Background technology
The development of high performance airplane depends on the lasting progress of aero engine technology.Along with the raising of gas-turbine unit thrust-weight ratio and efficiency, turbine inlet temperature (TIT) constantly increases.In combustion turbine engine components, the condition of work of turbo blade is the harshest, not only to bear extreme high temperature, heavily stressed and severe corrosive environment, and requiring the long life, this just requires turbo blade material to have high creep-resistant property, good corrosion resistance, high creep rupture strength and fracture toughness etc.
The third generation nickel-base high-temperature single crystal alloy that aero engine turbine blades uses at present, its serviceability temperature limit is 1150 DEG C, approaches 85% of this alloy melting point, it is very difficult wanting further to improve its serviceability temperature.Therefore exploitation has the more blade material of bearing high temperature ability, to the manufacture important in inhibiting of aero-engine.In in the past more than 20 year, refractory silicide is subject to extensive concern because of features such as its high-melting-point, low-density and good high-temperature behaviors.Wherein Nb-Si base alloy (density 6.6~7.2g/cm
3, fracture toughness can exceed 20MPam
1/2), the most potential as engine turbine blade material.
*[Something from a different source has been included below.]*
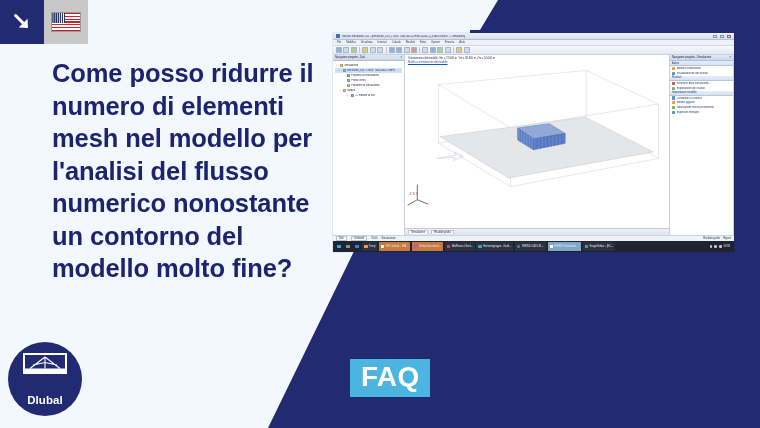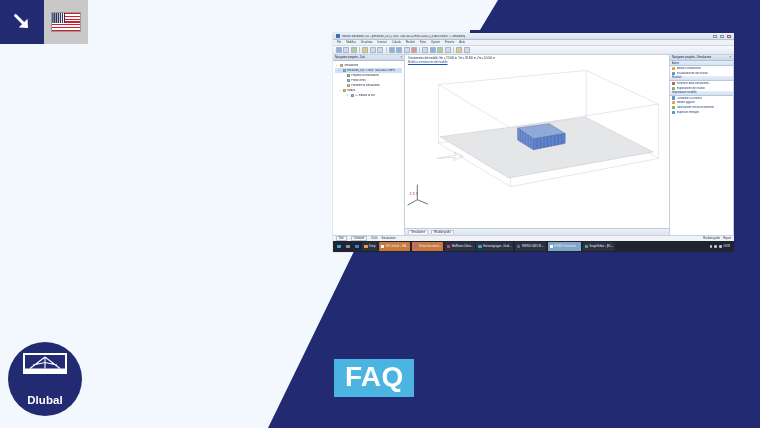"Come posso ridurre il numero" h1 { html: none -> <h1>Come posso ridurre il numero di elementi mesh nel modello per l'analisi del flusso numerico nonostante un contorno del modello molto fine?</h1> }
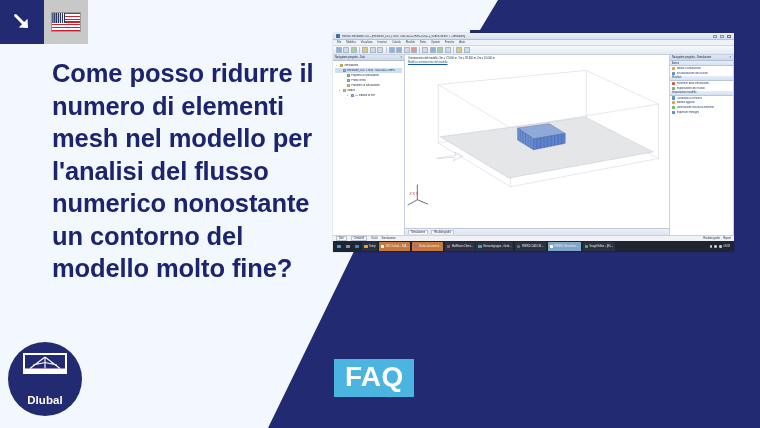"FAQ" #faq-row { left: 326px -> 342px }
Nb-Si based ultra-high temperature alloy basic composition is toughness solid solution Nb mutually
sswith hard intermetallic compound Nb
5si
3.This tough/hard two-phase structure, in performance excellent high intensity, has certain Toughness.Due to Nb-Si base alloy melting point high (exceeding 1800 DEG C), contain the contour active element of a large amount of Ti and Hf simultaneously, cause alloy material preparation difficulty.The preparation of Nb-Si base alloy mainly contains the methods such as non-consumable vacuum arc melting, induction melting, model casting and directional solidification.Nb-Si base alloy is prepared in vacuum arc melting, and structural homogenity is uncontrollable, has a large amount of shrinkage cavity shrinkage porosities, affects alloy property.Vacuum induction melting is prepared Nb-Si base alloy, can keep alloying component even, but preparation process melt temperature is inhomogeneous, and the degree of superheat is low, easily forms the defects such as poured short.Directional solidification can obtain the tissue of good combination property, have near-net forming and efficiency high etc. feature, become the prefered method of preparation Nb-Si base alloy, but at high temperature, melt is very easy to and crucible generation interfacial reaction, and oxygen content and be mingled with increase reduces alloy property.Model casting is prepared Nb-Si alloy technology and is not also attained full development, and the Nb-Si base alloy activity of melting has limited the application of ceramic base formwork system.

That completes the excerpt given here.